- AIM OF THE TASK -
Write out exactly the lines below that run from the one containing "[586,159,597,171] Il -> [87,531,110,543] S'il" through the one containing "[649,788,704,805] l'Epita, ->", both included, with no other lines.

Version comparison data:
»»
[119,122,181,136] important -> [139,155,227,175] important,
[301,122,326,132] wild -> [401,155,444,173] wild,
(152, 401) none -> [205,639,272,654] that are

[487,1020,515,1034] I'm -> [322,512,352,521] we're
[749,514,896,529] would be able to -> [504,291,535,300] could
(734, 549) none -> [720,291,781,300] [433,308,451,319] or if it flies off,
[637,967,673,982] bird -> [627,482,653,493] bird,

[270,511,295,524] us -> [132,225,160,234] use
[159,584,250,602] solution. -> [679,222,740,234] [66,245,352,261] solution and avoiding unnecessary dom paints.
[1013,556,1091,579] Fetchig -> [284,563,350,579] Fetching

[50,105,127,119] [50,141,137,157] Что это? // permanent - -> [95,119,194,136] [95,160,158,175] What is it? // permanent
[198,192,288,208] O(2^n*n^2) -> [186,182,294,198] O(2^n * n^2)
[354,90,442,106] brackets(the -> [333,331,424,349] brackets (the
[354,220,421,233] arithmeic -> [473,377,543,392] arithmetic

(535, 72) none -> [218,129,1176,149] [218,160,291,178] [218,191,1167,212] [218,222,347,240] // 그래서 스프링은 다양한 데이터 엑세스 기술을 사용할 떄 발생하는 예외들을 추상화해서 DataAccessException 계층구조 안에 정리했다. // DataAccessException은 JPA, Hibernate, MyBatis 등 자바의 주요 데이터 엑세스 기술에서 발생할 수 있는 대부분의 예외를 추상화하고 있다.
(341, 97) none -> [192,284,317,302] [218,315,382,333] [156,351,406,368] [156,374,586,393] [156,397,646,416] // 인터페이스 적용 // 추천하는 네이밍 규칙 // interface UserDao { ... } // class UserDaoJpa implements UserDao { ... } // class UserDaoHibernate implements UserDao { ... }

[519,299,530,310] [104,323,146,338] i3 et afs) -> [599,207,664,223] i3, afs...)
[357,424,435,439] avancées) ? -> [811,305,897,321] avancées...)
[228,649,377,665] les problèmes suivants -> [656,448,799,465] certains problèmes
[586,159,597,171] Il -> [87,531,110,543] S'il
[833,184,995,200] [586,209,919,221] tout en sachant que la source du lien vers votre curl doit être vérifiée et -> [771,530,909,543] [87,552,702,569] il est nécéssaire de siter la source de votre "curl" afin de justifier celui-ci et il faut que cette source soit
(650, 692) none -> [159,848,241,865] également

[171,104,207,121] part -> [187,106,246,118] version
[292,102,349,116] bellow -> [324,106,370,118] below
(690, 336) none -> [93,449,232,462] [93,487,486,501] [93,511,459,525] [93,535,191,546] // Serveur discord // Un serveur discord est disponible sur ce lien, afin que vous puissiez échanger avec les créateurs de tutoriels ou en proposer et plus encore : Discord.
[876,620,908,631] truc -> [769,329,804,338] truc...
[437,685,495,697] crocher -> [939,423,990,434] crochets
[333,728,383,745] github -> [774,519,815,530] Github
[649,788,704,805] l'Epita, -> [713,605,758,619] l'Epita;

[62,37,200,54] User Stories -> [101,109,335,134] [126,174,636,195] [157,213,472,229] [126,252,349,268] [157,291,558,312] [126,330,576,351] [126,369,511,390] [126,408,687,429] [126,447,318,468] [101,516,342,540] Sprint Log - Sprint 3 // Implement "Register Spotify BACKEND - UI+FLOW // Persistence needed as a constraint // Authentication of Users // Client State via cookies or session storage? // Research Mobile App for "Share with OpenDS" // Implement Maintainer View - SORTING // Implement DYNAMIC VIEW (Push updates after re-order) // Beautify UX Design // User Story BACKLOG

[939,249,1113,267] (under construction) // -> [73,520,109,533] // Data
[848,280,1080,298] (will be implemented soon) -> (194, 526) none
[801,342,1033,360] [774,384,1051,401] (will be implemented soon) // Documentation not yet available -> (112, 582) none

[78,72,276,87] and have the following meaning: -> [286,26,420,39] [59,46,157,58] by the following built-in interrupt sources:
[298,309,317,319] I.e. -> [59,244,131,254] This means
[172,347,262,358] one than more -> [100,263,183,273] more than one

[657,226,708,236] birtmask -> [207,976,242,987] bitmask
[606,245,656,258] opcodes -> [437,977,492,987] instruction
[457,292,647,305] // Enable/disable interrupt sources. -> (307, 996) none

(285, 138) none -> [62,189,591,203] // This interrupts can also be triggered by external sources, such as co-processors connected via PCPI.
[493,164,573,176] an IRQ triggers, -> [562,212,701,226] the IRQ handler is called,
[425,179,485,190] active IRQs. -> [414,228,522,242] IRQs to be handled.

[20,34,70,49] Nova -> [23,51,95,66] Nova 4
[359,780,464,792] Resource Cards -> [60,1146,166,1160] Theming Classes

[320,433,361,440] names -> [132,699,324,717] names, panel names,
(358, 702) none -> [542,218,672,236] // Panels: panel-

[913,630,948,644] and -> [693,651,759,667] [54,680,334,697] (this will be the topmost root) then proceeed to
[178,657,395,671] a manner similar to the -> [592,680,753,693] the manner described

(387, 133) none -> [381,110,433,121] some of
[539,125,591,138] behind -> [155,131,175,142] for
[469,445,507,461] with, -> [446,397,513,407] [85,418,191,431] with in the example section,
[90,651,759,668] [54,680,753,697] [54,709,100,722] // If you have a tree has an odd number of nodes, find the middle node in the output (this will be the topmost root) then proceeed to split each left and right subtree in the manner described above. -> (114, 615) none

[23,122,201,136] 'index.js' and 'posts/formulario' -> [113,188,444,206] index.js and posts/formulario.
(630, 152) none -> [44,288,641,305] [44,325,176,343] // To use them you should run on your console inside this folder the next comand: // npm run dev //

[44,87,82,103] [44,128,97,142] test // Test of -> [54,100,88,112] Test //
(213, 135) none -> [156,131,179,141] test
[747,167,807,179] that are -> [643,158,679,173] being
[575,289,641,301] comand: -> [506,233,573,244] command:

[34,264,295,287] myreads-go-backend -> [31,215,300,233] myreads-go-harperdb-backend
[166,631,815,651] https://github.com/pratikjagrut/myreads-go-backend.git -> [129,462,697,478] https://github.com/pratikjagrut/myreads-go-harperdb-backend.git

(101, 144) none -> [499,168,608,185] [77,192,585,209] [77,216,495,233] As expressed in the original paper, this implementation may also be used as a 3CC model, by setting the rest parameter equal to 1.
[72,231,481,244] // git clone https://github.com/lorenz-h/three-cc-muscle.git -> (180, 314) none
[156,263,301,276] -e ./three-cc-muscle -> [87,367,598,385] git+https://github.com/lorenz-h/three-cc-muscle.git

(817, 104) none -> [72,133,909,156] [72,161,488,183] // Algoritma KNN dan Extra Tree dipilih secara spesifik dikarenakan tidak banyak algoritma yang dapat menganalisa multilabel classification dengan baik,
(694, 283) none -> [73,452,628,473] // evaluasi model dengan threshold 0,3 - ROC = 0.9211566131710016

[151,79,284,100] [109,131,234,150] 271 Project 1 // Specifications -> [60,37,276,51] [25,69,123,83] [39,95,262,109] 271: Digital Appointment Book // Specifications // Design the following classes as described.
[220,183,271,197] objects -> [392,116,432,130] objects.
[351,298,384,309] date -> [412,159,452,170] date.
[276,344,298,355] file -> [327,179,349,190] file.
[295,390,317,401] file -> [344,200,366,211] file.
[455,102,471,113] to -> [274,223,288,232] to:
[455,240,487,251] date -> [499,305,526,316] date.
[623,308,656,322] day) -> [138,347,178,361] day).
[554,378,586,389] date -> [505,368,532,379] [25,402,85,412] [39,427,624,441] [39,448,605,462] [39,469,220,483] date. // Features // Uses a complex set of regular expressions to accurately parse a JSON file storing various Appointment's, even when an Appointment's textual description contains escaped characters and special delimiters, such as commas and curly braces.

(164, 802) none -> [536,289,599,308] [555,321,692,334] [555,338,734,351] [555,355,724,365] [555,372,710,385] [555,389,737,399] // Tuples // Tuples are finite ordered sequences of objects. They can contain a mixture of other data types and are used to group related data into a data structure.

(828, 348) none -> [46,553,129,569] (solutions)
««
- OUTPUT OF THE EXERCISE -
[586,159,597,171] Il -> [87,531,110,543] S'il
[833,184,995,200] [586,209,919,221] tout en sachant que la source du lien vers votre curl doit être vérifiée et -> [771,530,909,543] [87,552,702,569] il est nécéssaire de siter la source de votre "curl" afin de justifier celui-ci et il faut que cette source soit
(650, 692) none -> [159,848,241,865] également

[171,104,207,121] part -> [187,106,246,118] version
[292,102,349,116] bellow -> [324,106,370,118] below
(690, 336) none -> [93,449,232,462] [93,487,486,501] [93,511,459,525] [93,535,191,546] // Serveur discord // Un serveur discord est disponible sur ce lien, afin que vous puissiez échanger avec les créateurs de tutoriels ou en proposer et plus encore : Discord.
[876,620,908,631] truc -> [769,329,804,338] truc...
[437,685,495,697] crocher -> [939,423,990,434] crochets
[333,728,383,745] github -> [774,519,815,530] Github
[649,788,704,805] l'Epita, -> [713,605,758,619] l'Epita;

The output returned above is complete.